The secretive practice has outraged journalists as officials give inconsistent explanations on how they screen who is allowed within earshot of President Biden.
In recent months, the White House press office has cherry-picked reporters allowed into Biden events in the nearly 3,000-square foot East Room and even on the lawn by citing dubious “spacing constraints” — despite no such constraints in the much-smaller briefing room, where 49 seated reporters and many standing ones have gathered every day since COVID-19 limits ended in June.
The White House Correspondents’ Association opposes the practice of pre-screening for East Room events — which under past presidents generally were open to all reporters — and nobody has gotten a firm answer from press handlers on how selections are made.
Psaki cut off The Post when pressed for an explanation of how the selections are made — and forbade the reporter from asking a second question about a different topic.
“We as a press corps are fairly unanimous in our opposition to the mysterious pre-screening process that’s been going on for presidential events in the East Room,” The Post told Psaki at a press briefing.
“So I’m hoping you can demystify for us how White House staff are selecting which journalists get into these events — is it first come, first serve or something? And also, how long will this pre-screening remain in place?”
Psaki blamed COVID-19 and said access limits may ease in the near future.
“We are still in the middle of a pandemic, as you know. People are wearing masks in this room as a reflection of that,” she said. “We have certain requirements here as well among staff. And i think we don’t have the size of numbers that we would all like to have in the East Room and we hope that we make changes to that soon.”
The Post pressed, “But how are the decisions made?”
Psaki deflected, “Is that not important that we’re going to expand access and make sure that more people can get into the East Wing [sic]?”
When told that it was welcome news “but how are the decisions made about who gets to go in?” she shut down the line of questioning and went to a different reporter.
“There’s a limited number we have based on how many people are attending as guests. I don’t have any more information on that,” Psaki said.
White House staff have given inconsistent explanations to reporters about the process behind choosing who get to attend the forums, where Biden sometimes takes questions.
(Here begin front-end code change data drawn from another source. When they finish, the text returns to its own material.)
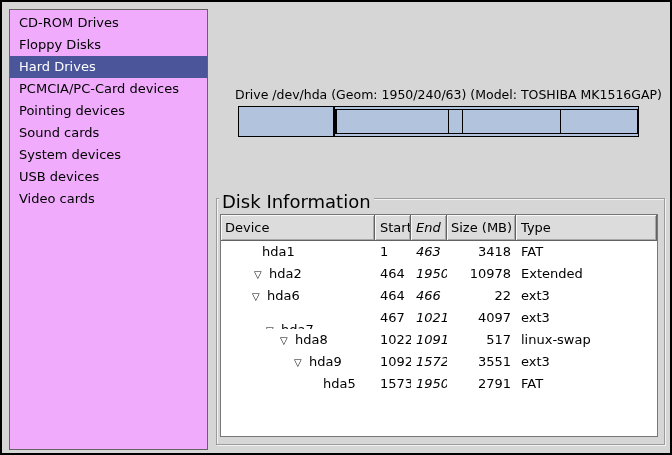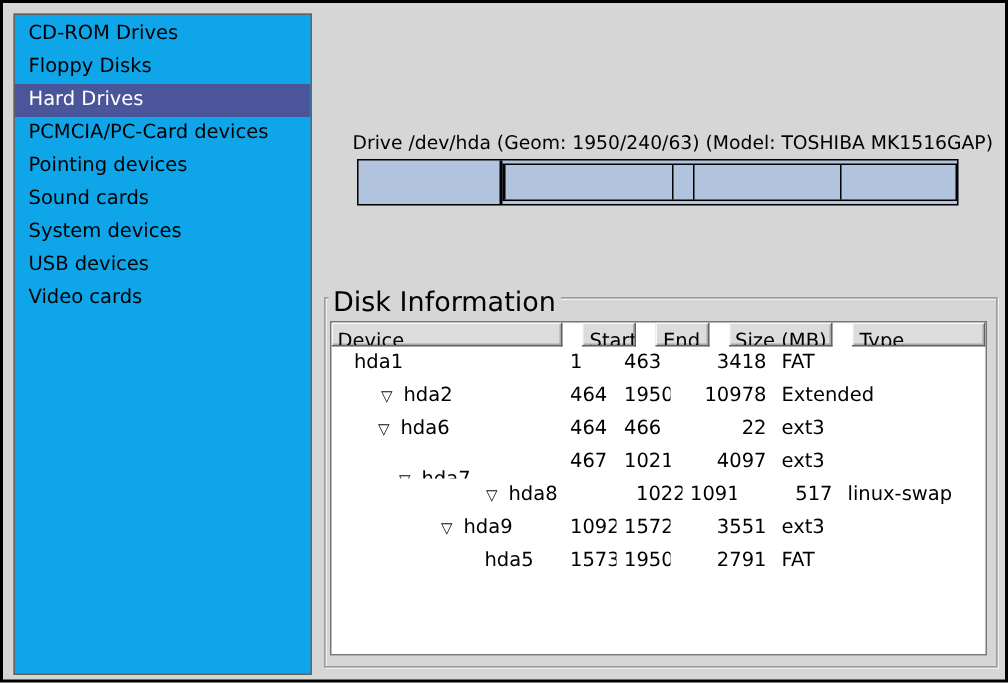--- a/index.html
+++ b/index.html
@@ -6,21 +6,21 @@
   *{box-sizing:border-box;}
   .window{
     position:relative;width:672px;height:455px;
     background:#d6d6d6;border:2px solid #000;
     font-family:"DejaVu Sans","Liberation Sans",sans-serif;
     font-size:13px;color:#000;overflow:hidden;
   }
   
   .sidebar{
     position:absolute;left:7px;top:7px;width:199px;height:441px;
-    background:#0ea5e9;border:1px solid #636363;padding-top:2px;overflow:hidden;
+    background:#f0abfc;border:1px solid #636363;padding-top:2px;overflow:hidden;
   }
   .side-item{height:22px;line-height:22px;padding-left:9px;white-space:nowrap;cursor:default;}
   .side-item.selected{color:#fff;}
   
   .drive-title{position:absolute;left:233px;top:85px;font-size:12.5px;white-space:nowrap;}
   
   .drive-bar{position:absolute;left:236px;top:104px;width:401px;height:31px;border:1px solid #000;}
   .seg{position:absolute;top:0;height:100%;}
   .seg.primary{border-right:1px solid #000;}
   .ext{position:absolute;top:0;height:100%;border-left:1px solid #000;}
@@ -34,31 +34,31 @@
   }
   .group-label{
     position:absolute;left:217px;top:189px;background:#d6d6d6;
     padding:0 3px;font-size:18px;z-index:2;white-space:nowrap;
   }
   
   .disk-table{
     position:absolute;left:218px;top:212px;width:438px;height:223px;
     background:#fff;border:1px solid #777;overflow:hidden;
   }
-  .thead{display:flex;height:16px;gap:13px;}
+  .thead{display:flex;height:26px;}
   .th{
     background:#dcdcdc;border-right:1px solid #636363;border-bottom:1px solid #636363;
     box-shadow:inset 1px 1px 0 #f8f8f8, inset -1px -1px 0 #a8a8a8;
     line-height:25px;padding-left:4px;white-space:nowrap;overflow:hidden;
   }
   .tr{display:flex;height:22px;line-height:22px;}
   .td{white-space:nowrap;overflow:hidden;}
   .c-dev{width:154px;}
   .c-start{width:36px;padding-left:5px;}
-  .c-end{width:36px;padding-left:5px;}
+  .c-end{width:36px;padding-left:5px;font-style:italic;}
   .c-size{width:69px;text-align:right;padding-right:5px;}
   .c-type{flex:1;padding-left:5px;}
   .exp-slot{display:inline-block;width:15px;text-align:left;}
   .exp{font-size:10px;color:#000;}
 </style>
 </head>
 <body>
 
 <div class="window">
 
@@ -95,21 +95,21 @@
   <div class="disk-table">
     <div class="thead" id="thead">
         <div class="th c-dev">Device</div>
         <div class="th c-start">Start</div>
         <div class="th c-end">End</div>
         <div class="th c-size" style="text-align: left; padding-right: 0px;">Size (MB)</div>
         <div class="th c-type" style="text-align: left;">Type</div>
       </div>
     <div class="tbody" id="tbody">
         <div class="tr">
-          <div class="td c-dev" style="padding-left: 0;"><span class="exp-slot"></span><span>hda1</span></div>
+          <div class="td c-dev" style="padding-left: 26px;"><span class="exp-slot"></span><span>hda1</span></div>
           <div class="td c-start">1</div>
           <div class="td c-end">463</div>
           <div class="td c-size">3418</div>
           <div class="td c-type">FAT</div>
         </div>
         <div class="tr">
           <div class="td c-dev" style="padding-left: 33px;"><span class="exp-slot"><span class="exp">▽</span></span><span>hda2</span></div>
           <div class="td c-start">464</div>
           <div class="td c-end">1950</div>
           <div class="td c-size">10978</div>
@@ -123,21 +123,21 @@
           <div class="td c-type">ext3</div>
         </div>
         <div class="tr">
           <div class="td c-dev" style="padding-left: 45px; margin-top: 12px;"><span class="exp-slot"><span class="exp">▽</span></span><span>hda7</span></div>
           <div class="td c-start">467</div>
           <div class="td c-end">1021</div>
           <div class="td c-size">4097</div>
           <div class="td c-type">ext3</div>
         </div>
         <div class="tr">
-          <div class="td c-dev" style="padding-left: 59px; margin-left: 44px;"><span class="exp-slot"><span class="exp">▽</span></span><span>hda8</span></div>
+          <div class="td c-dev" style="padding-left: 59px;"><span class="exp-slot"><span class="exp">▽</span></span><span>hda8</span></div>
           <div class="td c-start">1022</div>
           <div class="td c-end">1091</div>
           <div class="td c-size">517</div>
           <div class="td c-type">linux-swap</div>
         </div>
         <div class="tr">
           <div class="td c-dev" style="padding-left: 73px;"><span class="exp-slot"><span class="exp">▽</span></span><span>hda9</span></div>
           <div class="td c-start">1092</div>
           <div class="td c-end">1572</div>
           <div class="td c-size">3551</div>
Some journalists have been told that it’s first come, first served, but that’s been anecdotally debunked when reporters who RSVP just before the cutoff time get in but those who RSVP quickly do not.
Other explanations offered by the press office to reporters include that there’s a mysterious rotation among major news outlets, or that decisions are made based on the size of a publication’s audience — a claim belied by The Post’s access to just a single event in four months. Random choice also is an explanation that’s been floated.
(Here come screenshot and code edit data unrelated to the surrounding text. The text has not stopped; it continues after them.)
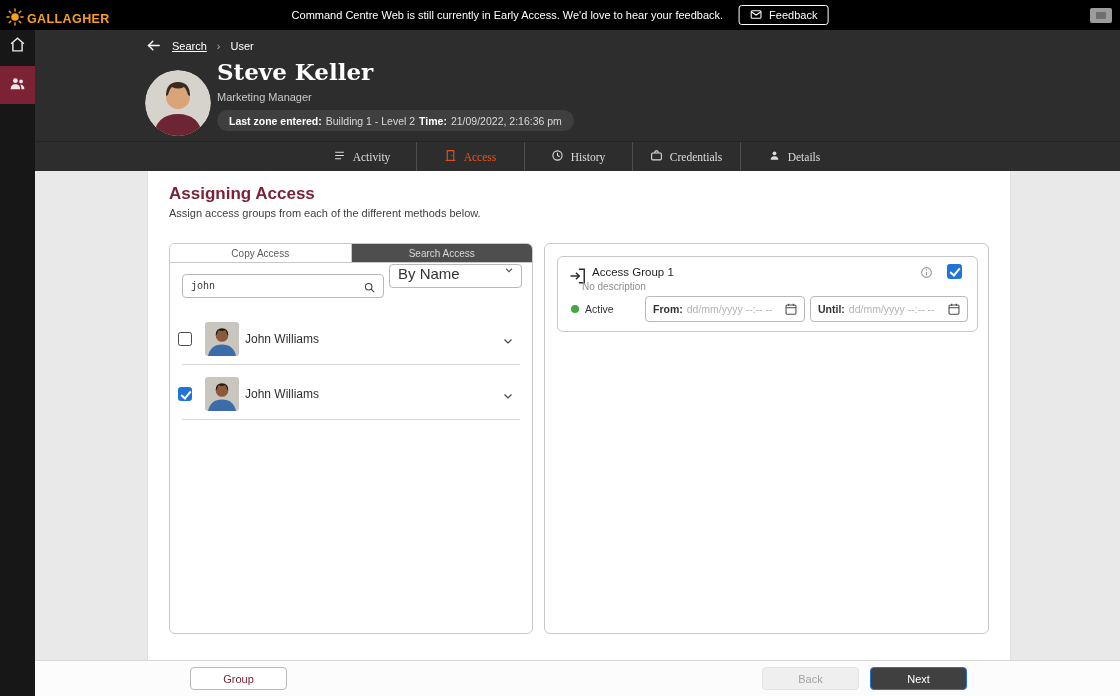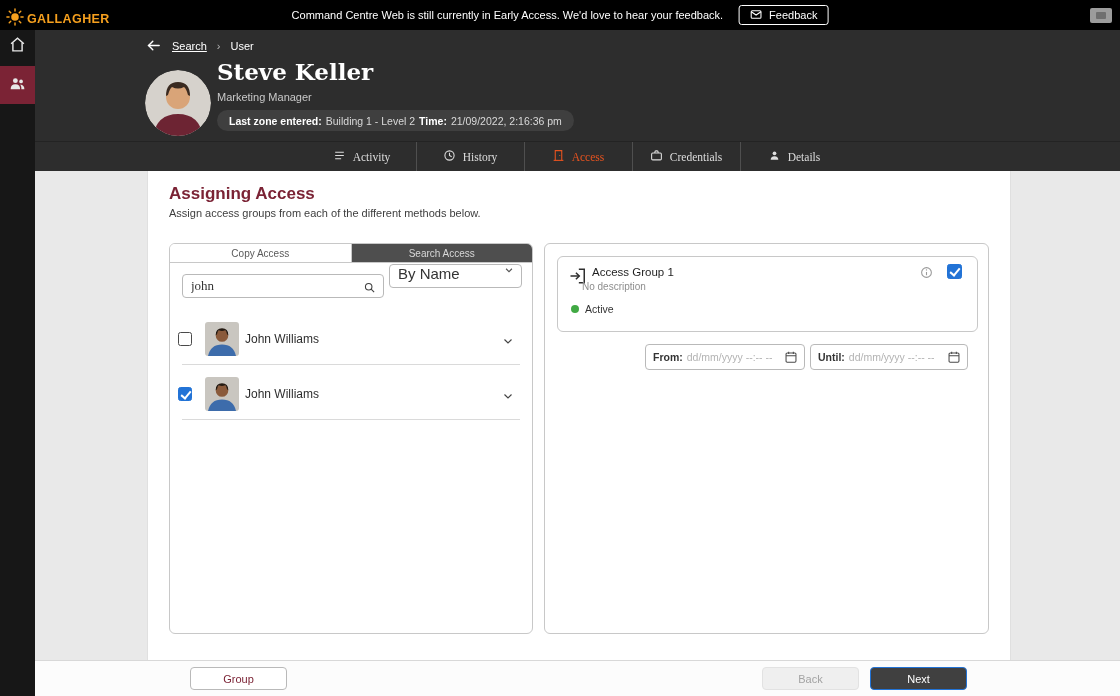--- a/index.html
+++ b/index.html
@@ -52,21 +52,21 @@
   .card { position:absolute; border:1px solid #c8c8c8; border-radius:6px; background:#fff; }
   .card.left { left:21px; top:72px; width:364px; height:391px; }
   .card.right { left:396px; top:72px; width:445px; height:391px; }
 
   .method-tabs { display:flex; height:19px; border-bottom:1px solid #c8c8c8; border-radius:5px 5px 0 0; overflow:hidden; }
   .method-tab { flex:1; display:flex; align-items:center; justify-content:center; font-size:10px; cursor:pointer;text-align:right; }
   .method-tab.copy { background:#fff; color:#5a5a5a; border-right:1px solid #c8c8c8; }
   .method-tab.search { background:#4e4e4e; color:#d8d8d8; }
 
   .search-field { position:absolute; left:12px; top:30px; width:202px; height:24px; border:1px solid #b9b9b9; border-radius:4px; display:flex; align-items:center; background:#fff; }
-  .search-field input { border:none; outline:none; flex:1; min-width:0; font-size:13px; padding-left:8px; color:#333; background:transparent; font-family:Liberation Serif, serif; }
+  .search-field input { border:none; outline:none; flex:1; min-width:0; font-size:10px; padding-left:8px; color:#333; background:transparent; font-family:Liberation Mono, monospace; }
   .search-field .sicon { width:13px; height:13px; color:#3f3f3f; margin:0 7px 0 4px; cursor:pointer; flex:none; }
 
   .sort-select { position:absolute; left:219px; top:20px; width:133px; height:24px; border:1px solid #b9b9b9; border-radius:4px; display:flex; align-items:flex-start; justify-content:space-between; padding:0 7px 0 8px; font-size:15px; color:#333; cursor:pointer; background:#fff; }
   .sort-select svg { width:10px; height:10px; color:#555; flex:none; }
 
   .result-row { position:absolute; left:0; width:100%; height:50px; }
   .result-row .ravatar { position:absolute; left:35px; top:8px; width:34px; height:34px; border-radius:3px; overflow:hidden; }
   .result-row .ravatar svg { width:34px; height:34px; display:block; }
   .result-row .rname { position:absolute; left:75px; top:18px; font-size:12px; color:#2e2e2e; }
   .result-row .rchev { position:absolute; right:18px; top:19px; width:12px; height:12px; color:#444; cursor:pointer; }
@@ -79,21 +79,21 @@
 
   .group-box { position:absolute; left:12px; top:12px; width:421px; height:76px; border:1px solid #c8c8c8; border-radius:6px; }
   .group-icon { position:absolute; left:10px; top:9px; width:20px; height:20px; color:#2e2e2e; }
   .group-name { position:absolute; left:34px; top:9px; font-size:11.5px; color:#1f1f1f; }
   .group-desc { position:absolute; left:24px; top:24px; font-size:10px; color:#8e8e8e; }
   .info-icon { position:absolute; right:44px; top:8px; width:13px; height:13px; color:#9a9a9a; cursor:pointer; }
   .group-cb { position:absolute; right:15px; top:7px; width:15px; height:15px; }
   .group-cb.checked::after { left:4px; top:1px; }
   .status { position:absolute; left:13px; top:46px; display:flex; align-items:center; gap:6px; font-size:10.5px; color:#333; }
   .status-dot { width:8px; height:8px; border-radius:50%; background:#41a944; }
-  .date-box { position:absolute; top:39px; height:26px; border:1px solid #b9b9b9; border-radius:4px; display:flex; align-items:center; padding:0 6px 0 7px; gap:4px; background:#fff;margin-top:48px; }
+  .date-box { position:absolute; top:39px; height:26px; border:1px solid #b9b9b9; border-radius:4px; display:flex; align-items:center; padding:0 6px 0 7px; gap:4px; background:#fff; }
   .date-box.from { left:87px; width:160px; }
   .date-box.until { left:252px; width:158px; }
   .date-label { font-size:10.5px; font-weight:700; color:#333; }
   .date-input { border:none; outline:none; flex:1; min-width:0; font-size:10.5px; color:#333; background:transparent; font-family:inherit; }
   .date-input::placeholder { color:#b3b3b3; }
   .cal-icon { width:14px; height:14px; color:#4a4a4a; cursor:pointer; flex:none; }
 
   
   .footer { position:absolute; left:35px; top:660px; width:1085px; height:36px; background:#fcfcfc; border-top:1px solid #d8d8d8; }
   .btn { position:absolute; top:6px; width:97px; height:23px; border-radius:4px; font-size:11px; display:flex; align-items:center; justify-content:center; cursor:pointer; font-family:inherit; }
@@ -188,34 +188,34 @@
     </div>
   </div>
 
   <div class="tabbar">
     <div class="tab">
       <span><svg viewBox="0 0 24 24" fill="none" stroke="currentColor" stroke-width="2">
             <path d="M4 6h16M4 12h16M4 18h11"></path>
           </svg></span>
       <span>Activity</span>
     </div>
-    <div class="tab">
-      <span><svg viewBox="0 0 24 24" fill="none" stroke="currentColor" stroke-width="2">
-            <circle cx="12" cy="12" r="8.5"></circle>
-            <path d="M12 7v5l4 2.3"></path>
-          </svg></span>
-      <span>History</span>
-    </div>
     <div class="tab active">
       <span><svg viewBox="0 0 24 24" fill="none" stroke="currentColor" stroke-width="2">
             <path d="M6 21V3h12v18"></path>
             <path d="M3 21h18"></path>
             <circle cx="14.3" cy="12" r="1.1" fill="currentColor" stroke="none"></circle>
           </svg></span>
       <span>Access</span>
+    </div>
+    <div class="tab">
+      <span><svg viewBox="0 0 24 24" fill="none" stroke="currentColor" stroke-width="2">
+            <circle cx="12" cy="12" r="8.5"></circle>
+            <path d="M12 7v5l4 2.3"></path>
+          </svg></span>
+      <span>History</span>
     </div>
     <div class="tab">
       <span><svg viewBox="0 0 24 24" fill="none" stroke="currentColor" stroke-width="2">
             <rect x="3" y="7.5" width="18" height="12.5" rx="2"></rect>
             <path d="M9 7.5v-2a2 2 0 012-2h2a2 2 0 012 2v2"></path>
           </svg></span>
       <span>Credentials</span>
     </div>
     <div class="tab">
       <span><svg viewBox="0 0 24 24" fill="currentColor">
Senior White House journalists don’t know how the process works.
It’s widely believed that White House staff make subjective decisions on reporters allowed into Biden events to shape the variety of questions that get asked — a practice that could open legal issues for the White House due to a Trump-era court ruling against arbitrary decision-making processes for granting press badges.
It’s one of several press-access complaints about the Biden administration. The president also has granted far fewer interviews than his six immediate predecessors, The Post reported this week.